Before-and-after change data:
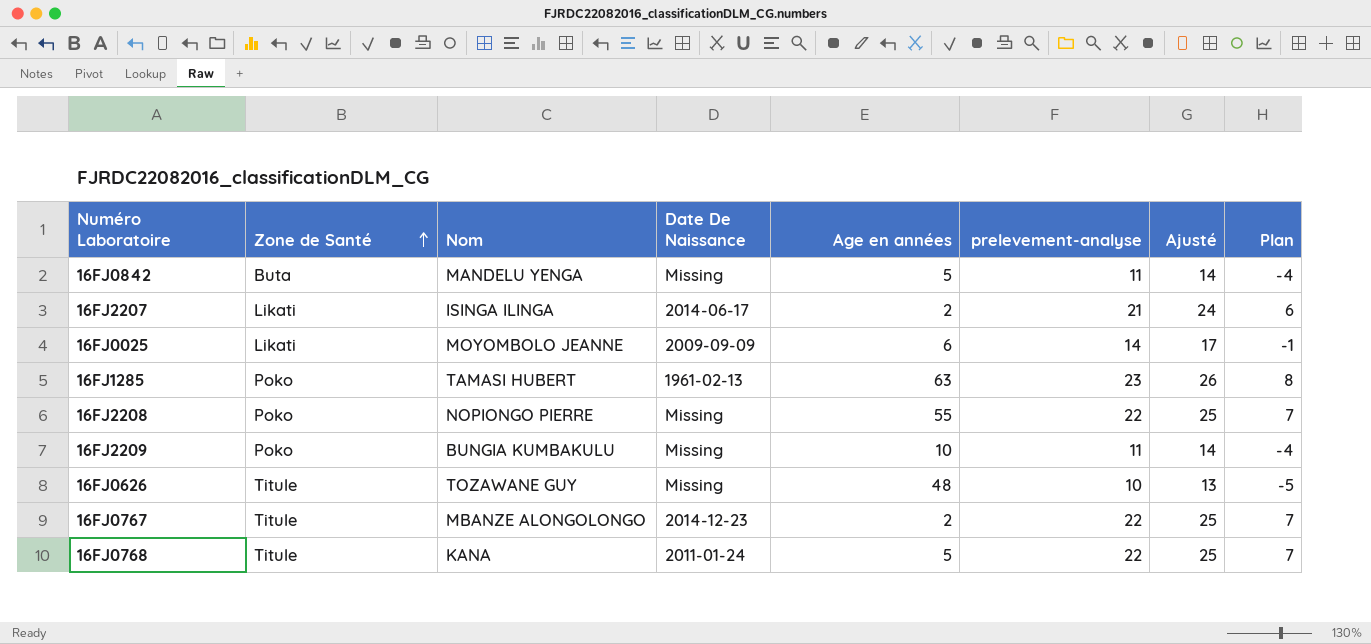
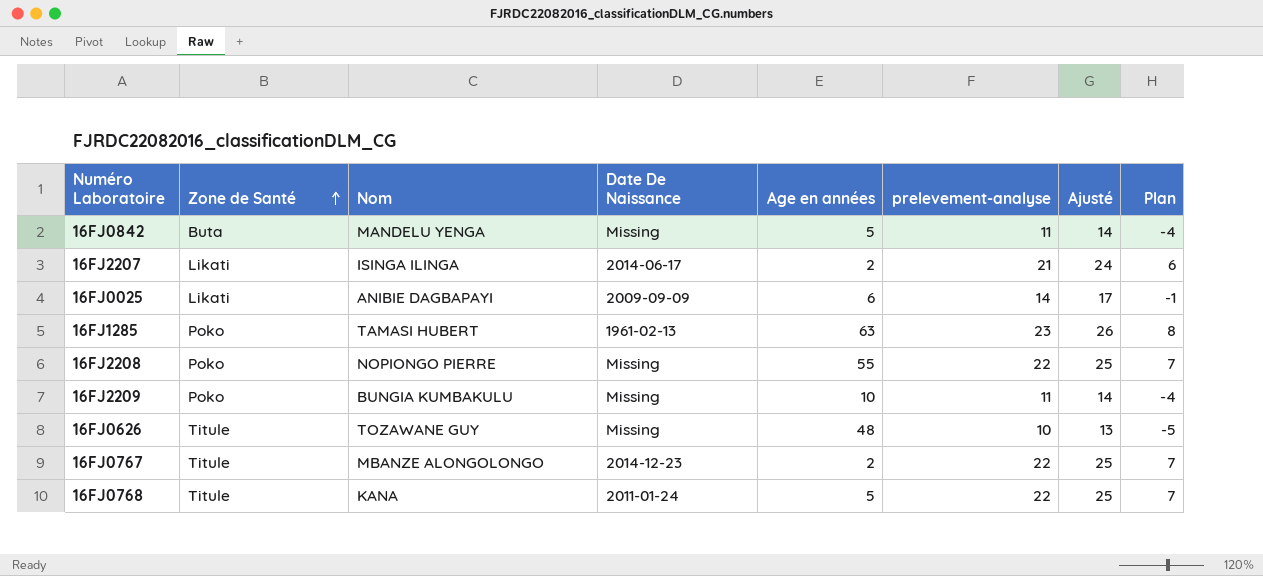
16FJ0025 | Nom: MOYOMBOLO JEANNE -> ANIBIE DAGBAPAYI

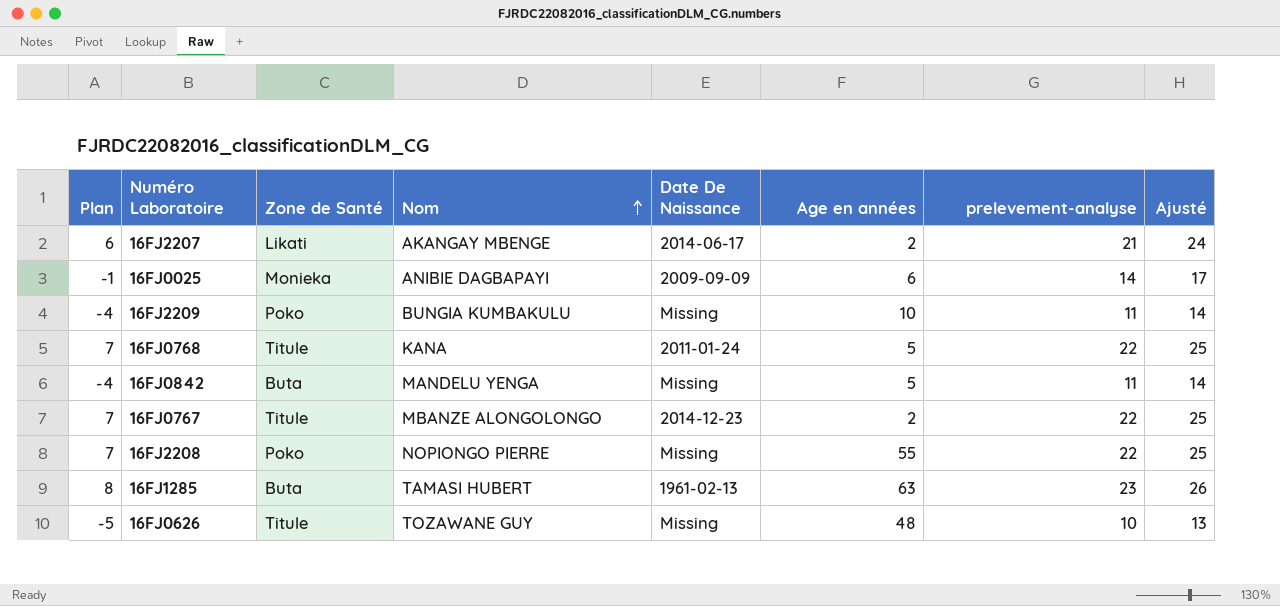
row order: Zone de Santé ascending -> Nom ascending
column Plan | position: 8 -> 1
16FJ2207 | Nom: ISINGA ILINGA -> AKANGAY MBENGE
16FJ0025 | Zone de Santé: Likati -> Monieka
16FJ1285 | Zone de Santé: Poko -> Buta

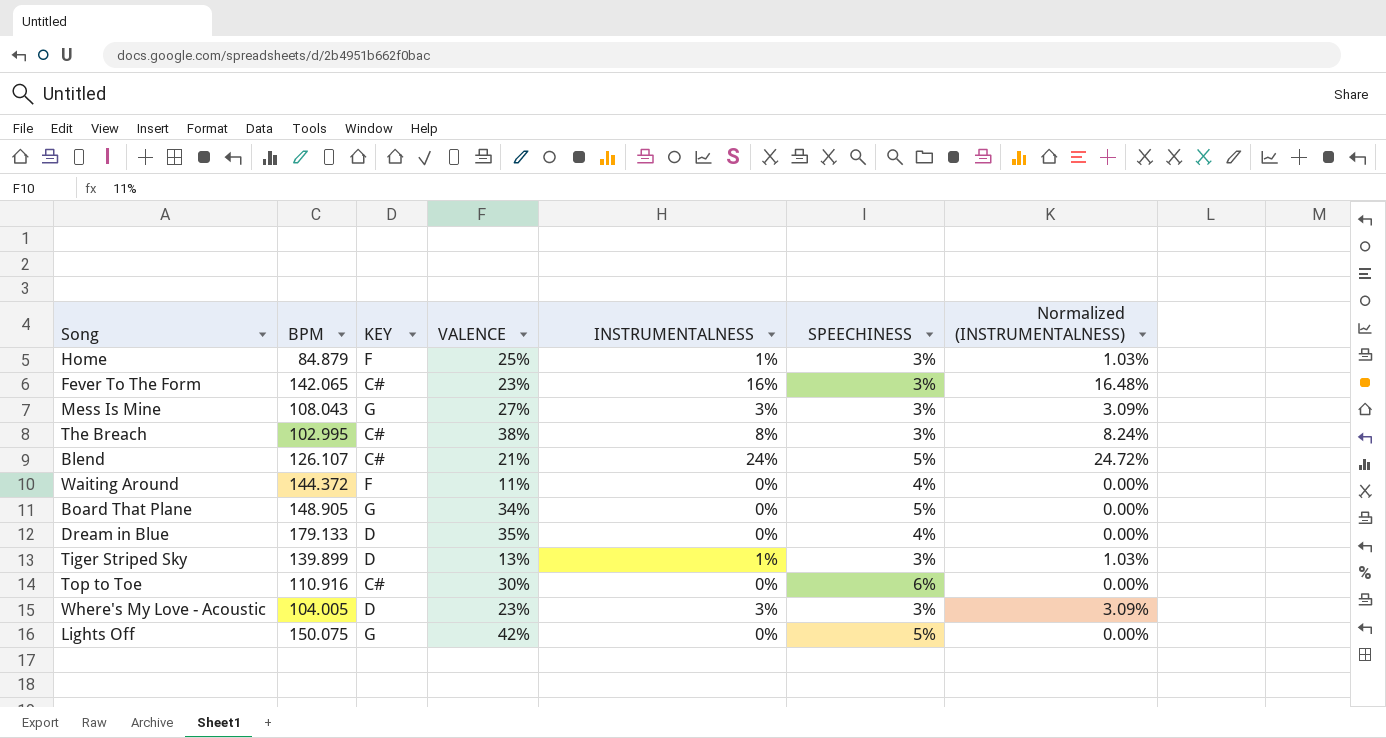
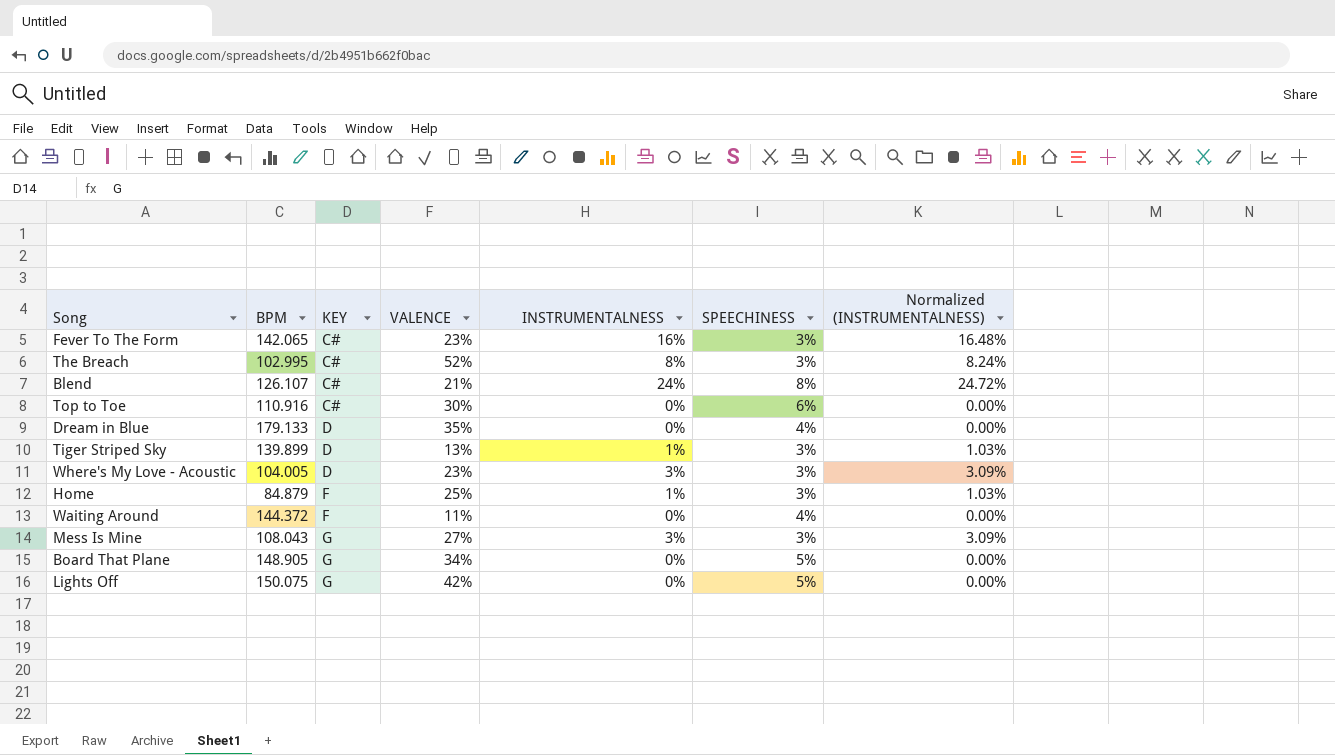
row order: none -> KEY ascending
The Breach | VALENCE: 38% -> 52%
Blend | SPEECHINESS: 5% -> 8%

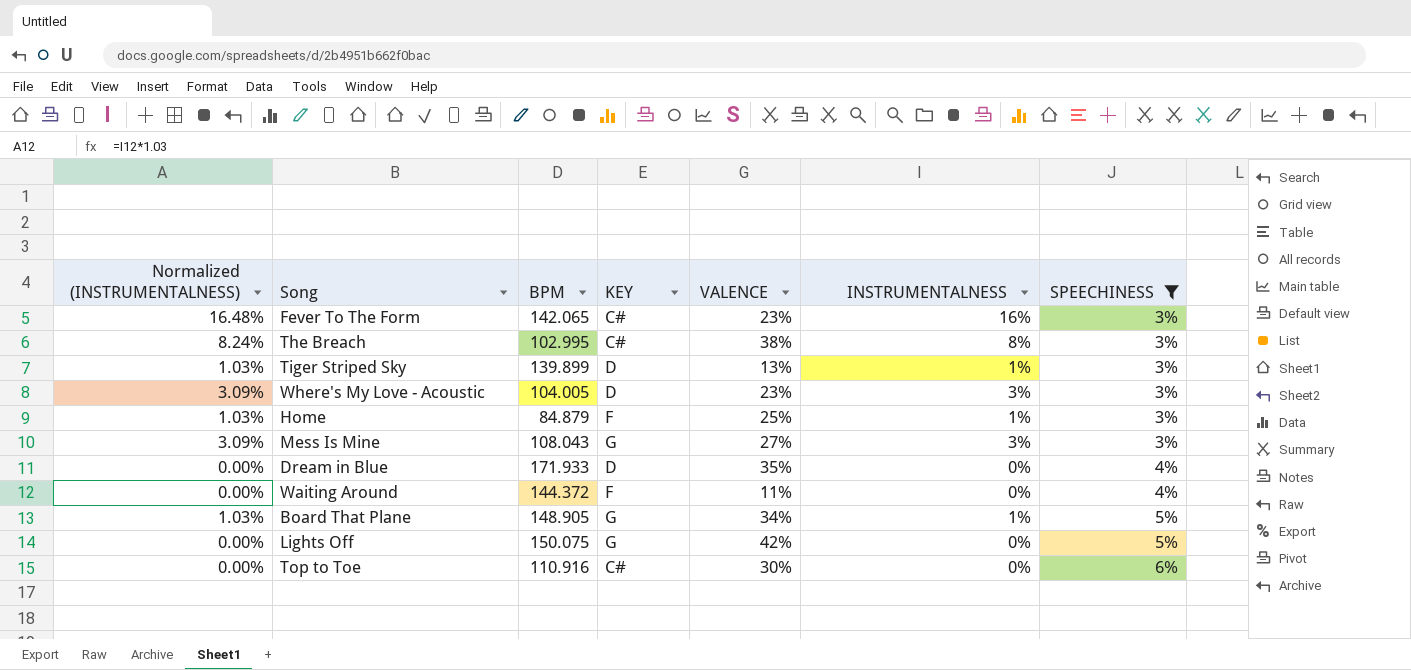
filter: none -> SPEECHINESS != 8%
row order: KEY ascending -> SPEECHINESS ascending
column Normalized (INSTRUMENTALNESS) | position: 7 -> 1
The Breach | VALENCE: 52% -> 38%
Dream in Blue | BPM: 179.133 -> 171.933
Board That Plane | Normalized (INSTRUMENTALNESS): 0.00% -> 1.03%
Board That Plane | INSTRUMENTALNESS: 0% -> 1%

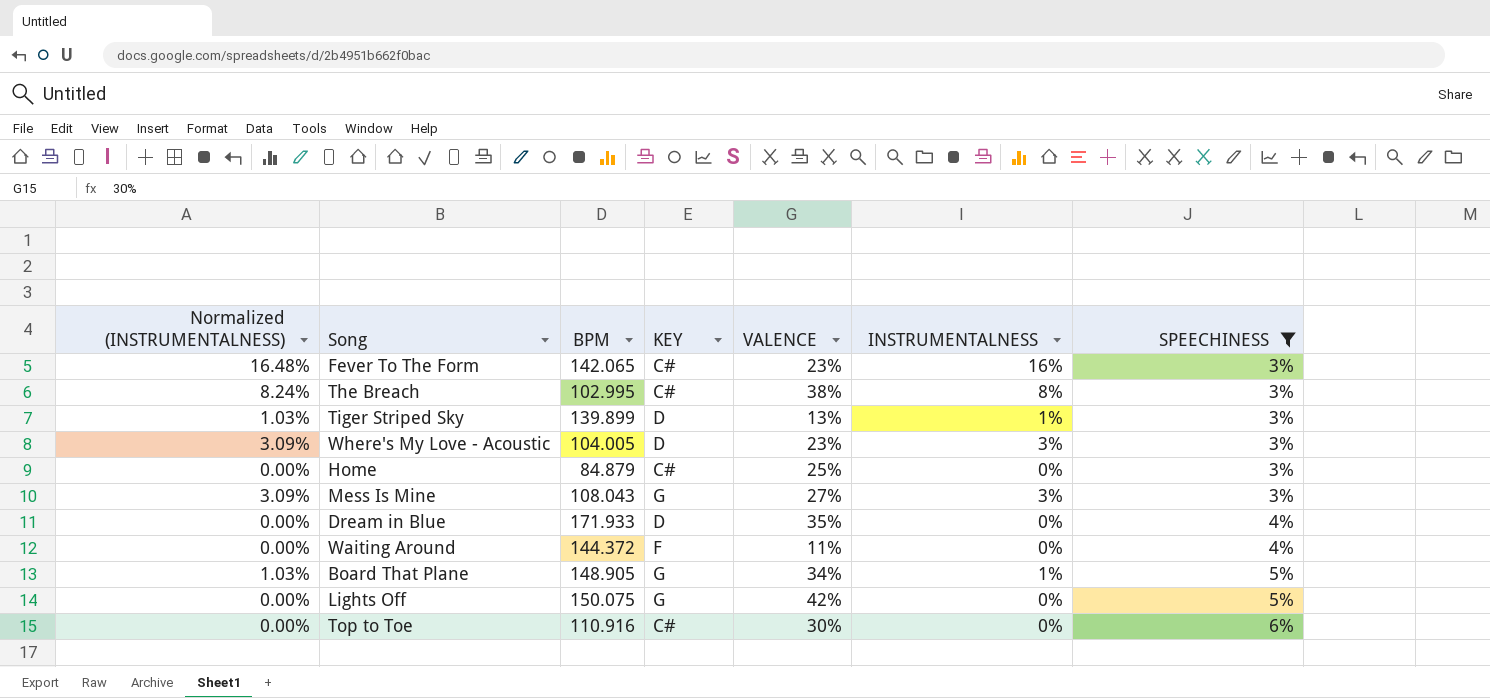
Home | Normalized (INSTRUMENTALNESS): 1.03% -> 0.00%
Home | KEY: F -> C#
Home | INSTRUMENTALNESS: 1% -> 0%

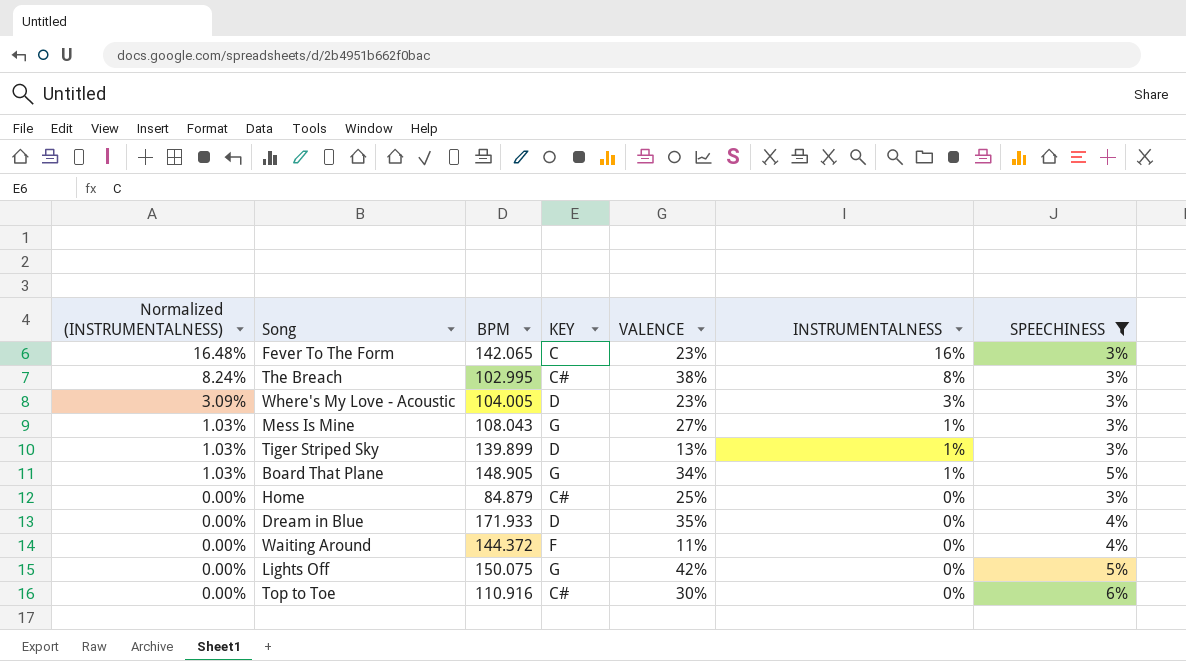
row order: SPEECHINESS ascending -> Normalized (INSTRUMENTALNESS) descending
Fever To The Form | KEY: C# -> C
Mess Is Mine | Normalized (INSTRUMENTALNESS): 3.09% -> 1.03%
Mess Is Mine | INSTRUMENTALNESS: 3% -> 1%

▶ _What is being asked_: What is needed is every record above printed exactly, with no pictures.

▶ _Task output_:
16FJ0025 | Nom: MOYOMBOLO JEANNE -> ANIBIE DAGBAPAYI

row order: Zone de Santé ascending -> Nom ascending
column Plan | position: 8 -> 1
16FJ2207 | Nom: ISINGA ILINGA -> AKANGAY MBENGE
16FJ0025 | Zone de Santé: Likati -> Monieka
16FJ1285 | Zone de Santé: Poko -> Buta

row order: none -> KEY ascending
The Breach | VALENCE: 38% -> 52%
Blend | SPEECHINESS: 5% -> 8%

filter: none -> SPEECHINESS != 8%
row order: KEY ascending -> SPEECHINESS ascending
column Normalized (INSTRUMENTALNESS) | position: 7 -> 1
The Breach | VALENCE: 52% -> 38%
Dream in Blue | BPM: 179.133 -> 171.933
Board That Plane | Normalized (INSTRUMENTALNESS): 0.00% -> 1.03%
Board That Plane | INSTRUMENTALNESS: 0% -> 1%

Home | Normalized (INSTRUMENTALNESS): 1.03% -> 0.00%
Home | KEY: F -> C#
Home | INSTRUMENTALNESS: 1% -> 0%

row order: SPEECHINESS ascending -> Normalized (INSTRUMENTALNESS) descending
Fever To The Form | KEY: C# -> C
Mess Is Mine | Normalized (INSTRUMENTALNESS): 3.09% -> 1.03%
Mess Is Mine | INSTRUMENTALNESS: 3% -> 1%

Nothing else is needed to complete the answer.